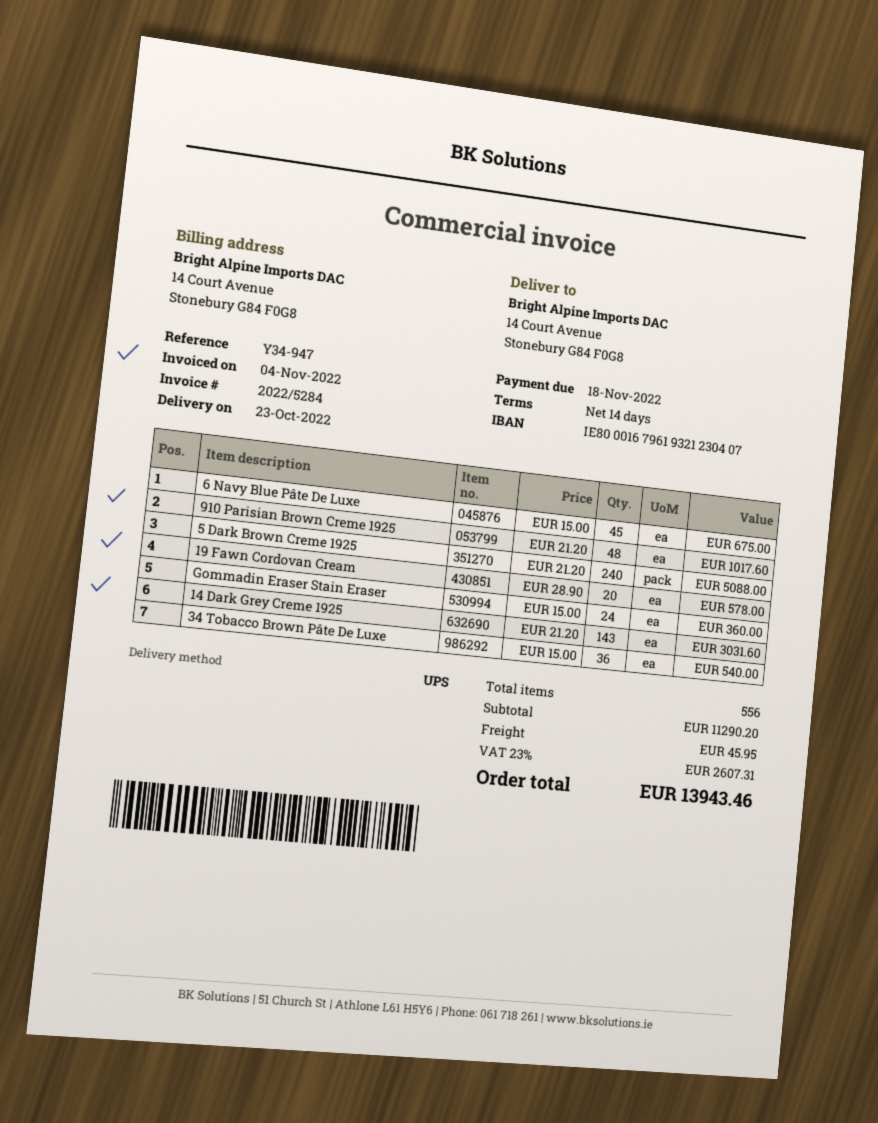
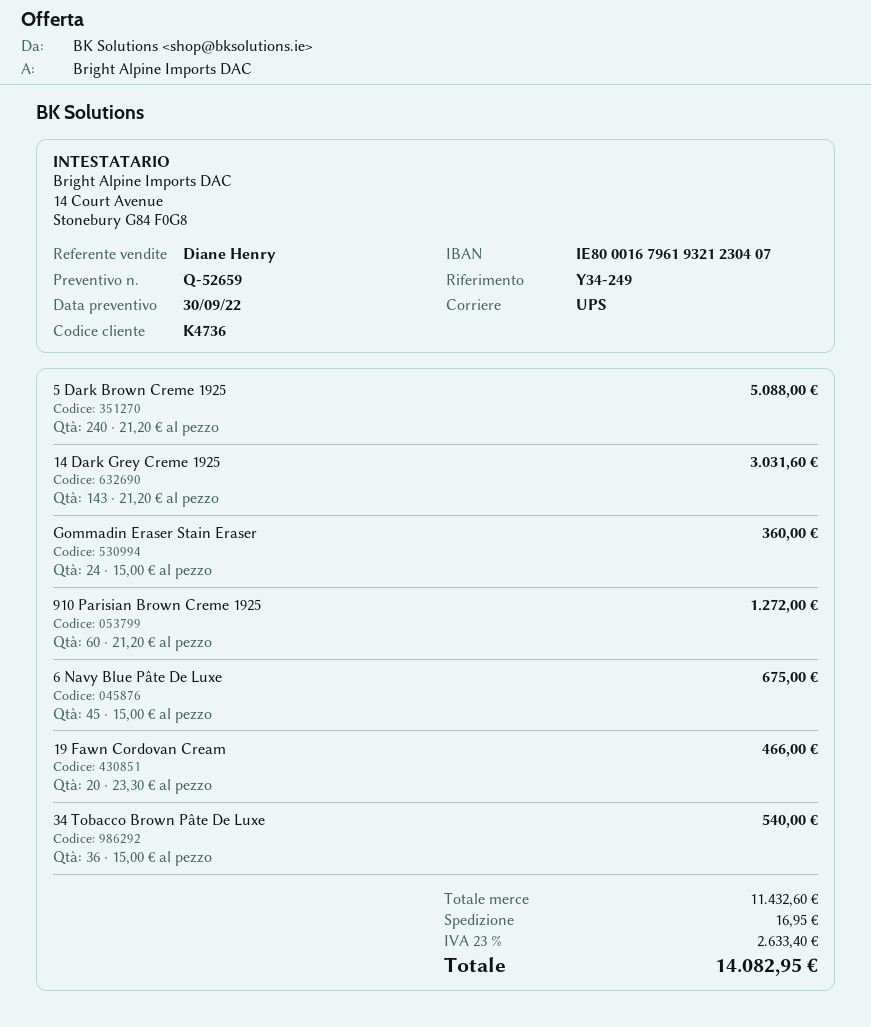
reference: Y34-947 -> Y34-249
910 Parisian Brown Creme 1925: 48 x 21.20 = 1017.60 -> 60 x 21.20 = 1272.00
19 Fawn Cordovan Cream: 20 x 28.90 = 578.00 -> 20 x 23.30 = 466.00
subtotal: 11290.20 -> 11432.60
shipping: 45.95 -> 16.95
tax: 23% = 2607.31 -> 23% = 2633.40
total: 13943.46 -> 14082.95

++++++++

▶ **Prompt**: Only the stretch of lines that begins with the one holding "19 Fawn Cordovan" and ends with the last line above belongs in the answer; please write it out exactly.

▶ **Task response**:
19 Fawn Cordovan Cream: 20 x 28.90 = 578.00 -> 20 x 23.30 = 466.00
subtotal: 11290.20 -> 11432.60
shipping: 45.95 -> 16.95
tax: 23% = 2607.31 -> 23% = 2633.40
total: 13943.46 -> 14082.95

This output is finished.